Black card named desire at Factory C

Black card named desire at Factory C
Black card named desire at Factory C

With his piece Black card named desireRébecca Chaillon offers a striking 2h40 experience where eight Afro-descendant women perform around the questions of intersectionality that inhabit our societies.

Performed more than sixty times in Europe since its creation in 2021, Black card named desire owes its name to a suggestive 90s advert for French coffee brand Carte Noire.

Before the start of the play, black and mixed-race women of Afro-descendants from the audience are invited to sit not on the stands, as tradition dictates, but on sofas, on the other side of the stage. While some preferred to refuse the offer, others joined in the fun and quickly, the sofas filled up. The audience is thus divided in two, with “the others” permanently in its field of vision, behind the stage. For my part, I was seated on the side of the stands.

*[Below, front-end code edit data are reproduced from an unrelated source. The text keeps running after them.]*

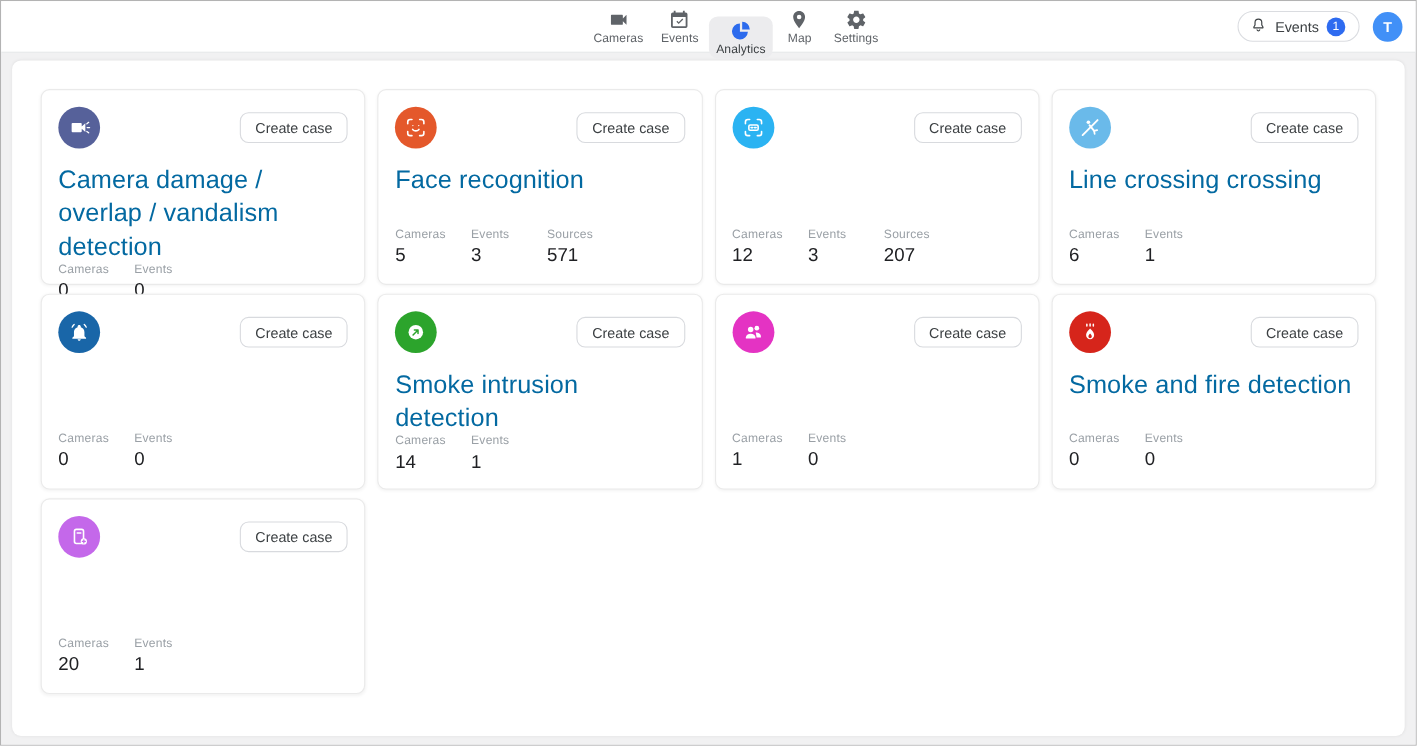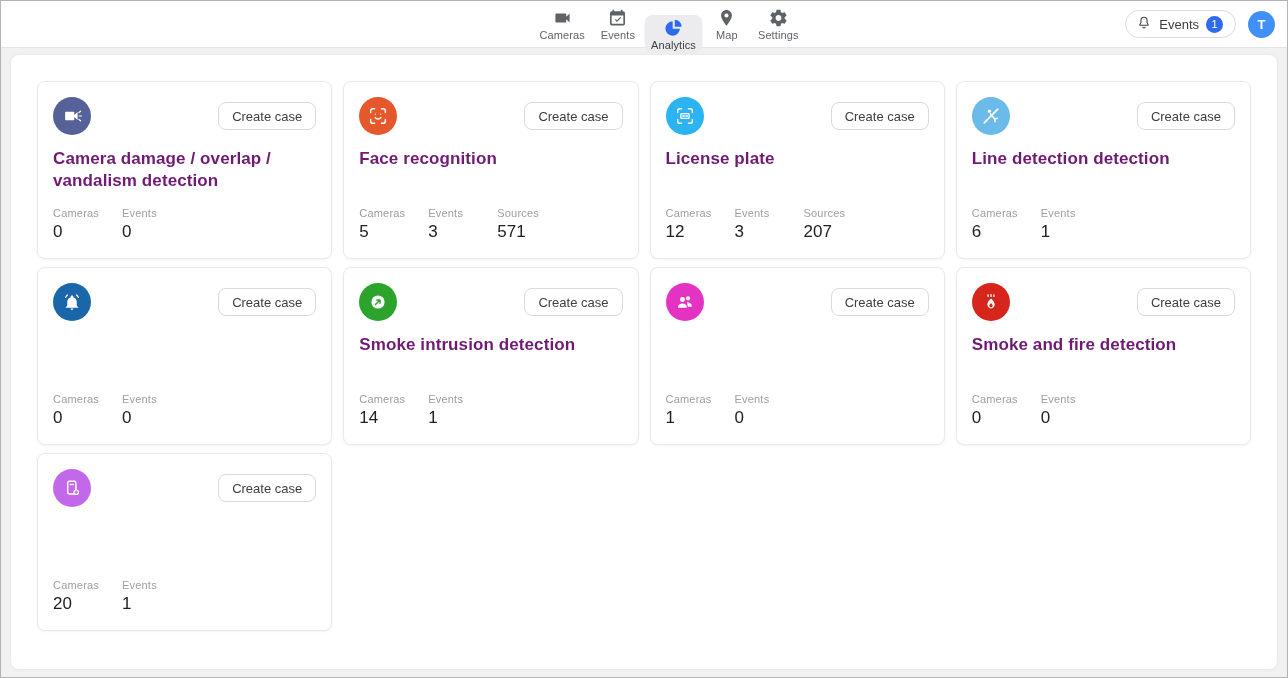"Camera damage / overlap /" .card-title { color: #701a75 -> #0369a1; font-size: 17px -> 23px; font-weight: bold -> normal }
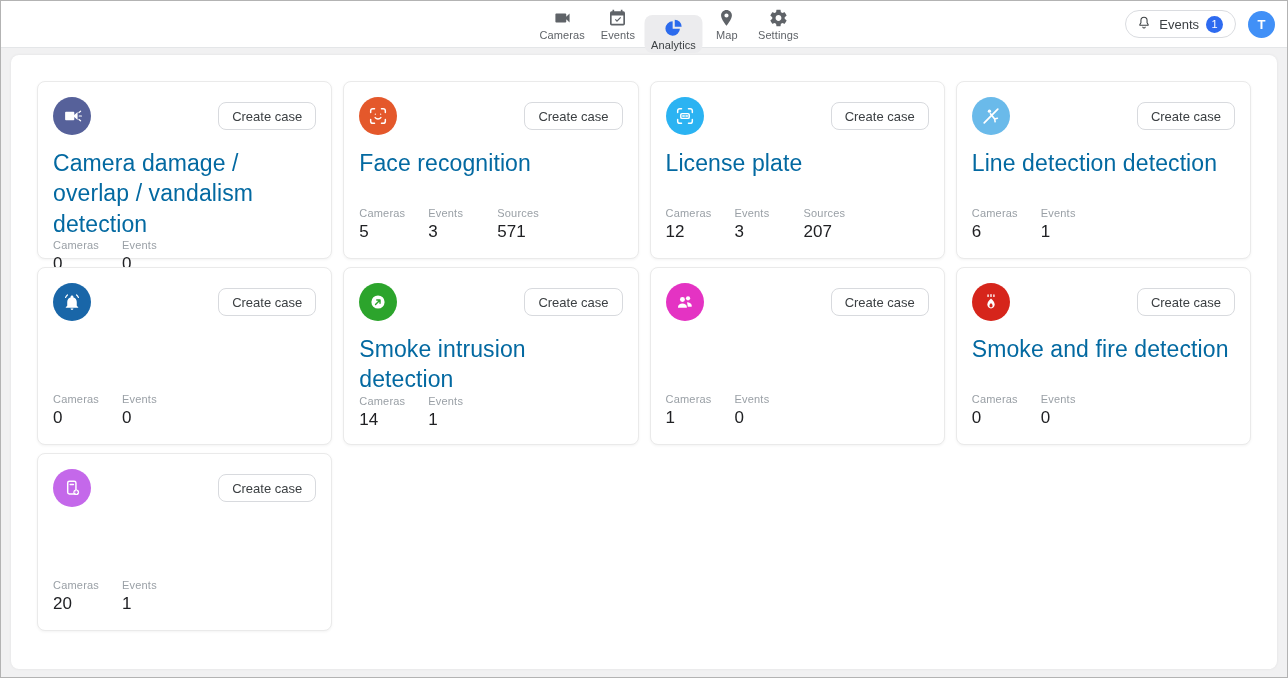"License plate" div.card-title { html: <div>License plate</div> -> none }
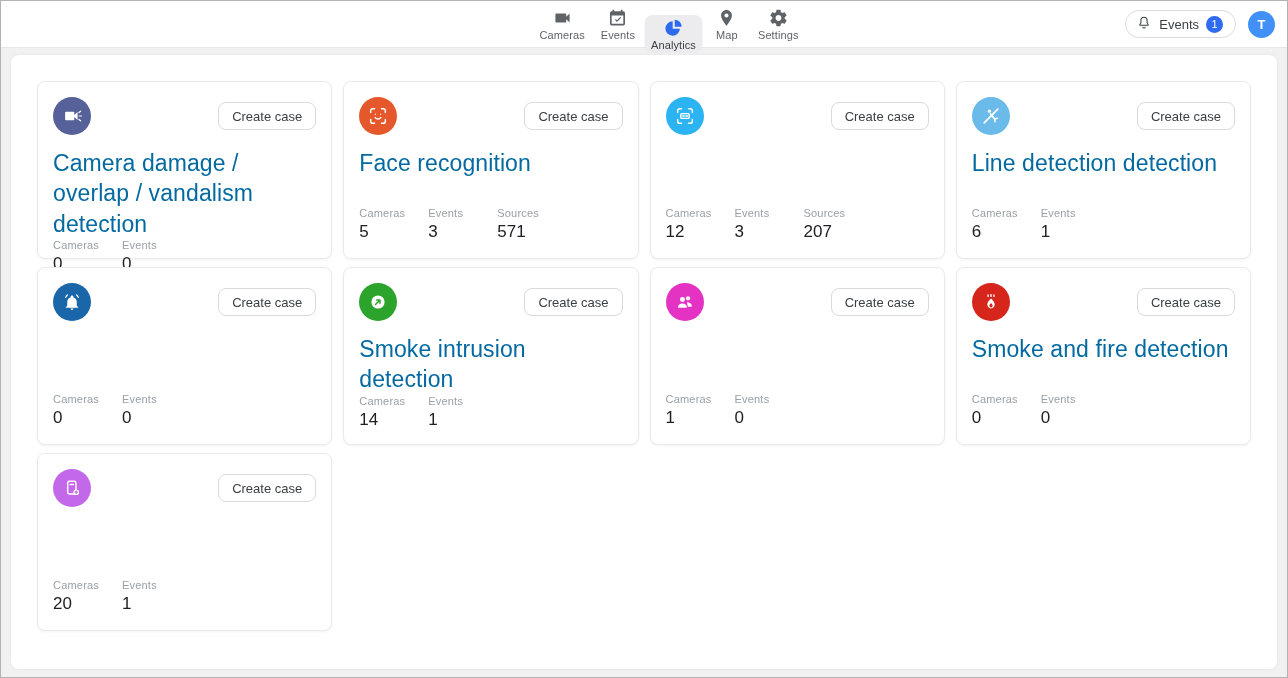"Line detection detection" div.card-title { text: detection detection -> crossing crossing }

This experience can be life-saving, according to Rébecca Chaillon, who maintains that non-mixing allows you to “highlight your different perceptions” by organizing a “meeting” of these two audiences. Throughout the show, we witness the audience’s reactions and emotions towards us, which reinforces the words of the performance, as if we were seeing the show through their eyes.

Accompanied by seven performers with varied talents (poetry, dance, circus and even ceramics), Rébecca Chaillon stages her body with unwavering commitment. Black card named desire is an extraordinary experience that challenges the codes of theater.

Playing with prejudices

Rébecca Chaillon spares no prejudice in her piece. Fatou the babysitter amazes by bringing back colorful fabrics from her country and speaking “African”, while white men are looking for the “exotic” woman who will correspond to their fantasies. The director exclusively offers her Quebec audience puns like “Cacanada” or “poo-tine” during a dinner party around the poop.

The public is even invited to participate in riddles during a pseudo-game show where mimes representing the famous brand of rice Uncle Ben’s (still on sale), Will Smith and even the white saviorism. Between embarrassment and laughter, the public gets involved in the game, not escaping a moment of unease when the genocide is mimed.

Although the duration of the piece may seem very long, it reflects what it addresses: a complex history, perpetrated across generations. Some scenes can sometimes be trying. The same actions are repeated for more than half an hour, pushing us to the limit. This discomfort forces us to reflect on what has been happening since we arrived in the room.

The body at the heart of desire

In Black card named desire, it is above all the body that is showcased through a real reappropriation of it. Starting with the white cream which covers Rébecca Chaillon’s naked body and which she gets rid of from the start. Throughout the piece, the performers attempt to exorcise the postcolonial desire that white people still have for the bodies of black and mixed race women.

To deconstruct the stereotypes of which Afro-descendant women are still victims, Rébecca Chaillon decides to use food as a tool of emancipation, also echoing her previous performances (The stomach in the skin, 2011). It uses foods formerly grown by black slaves such as coffee, cocoa and tobacco. The latter are staged in a provocative manner, running down the bodies, dirtying the clothes and the stage. But the experience does not stop there, it is multisensory and the smells of chocolate reach our nostrils.

Black card named desire is a true epic. A performance which disturbs, which shakes, which stirs and from which we cannot emerge indifferent. The piece is presented as part of the FTA at Usine C until Sunday May 26.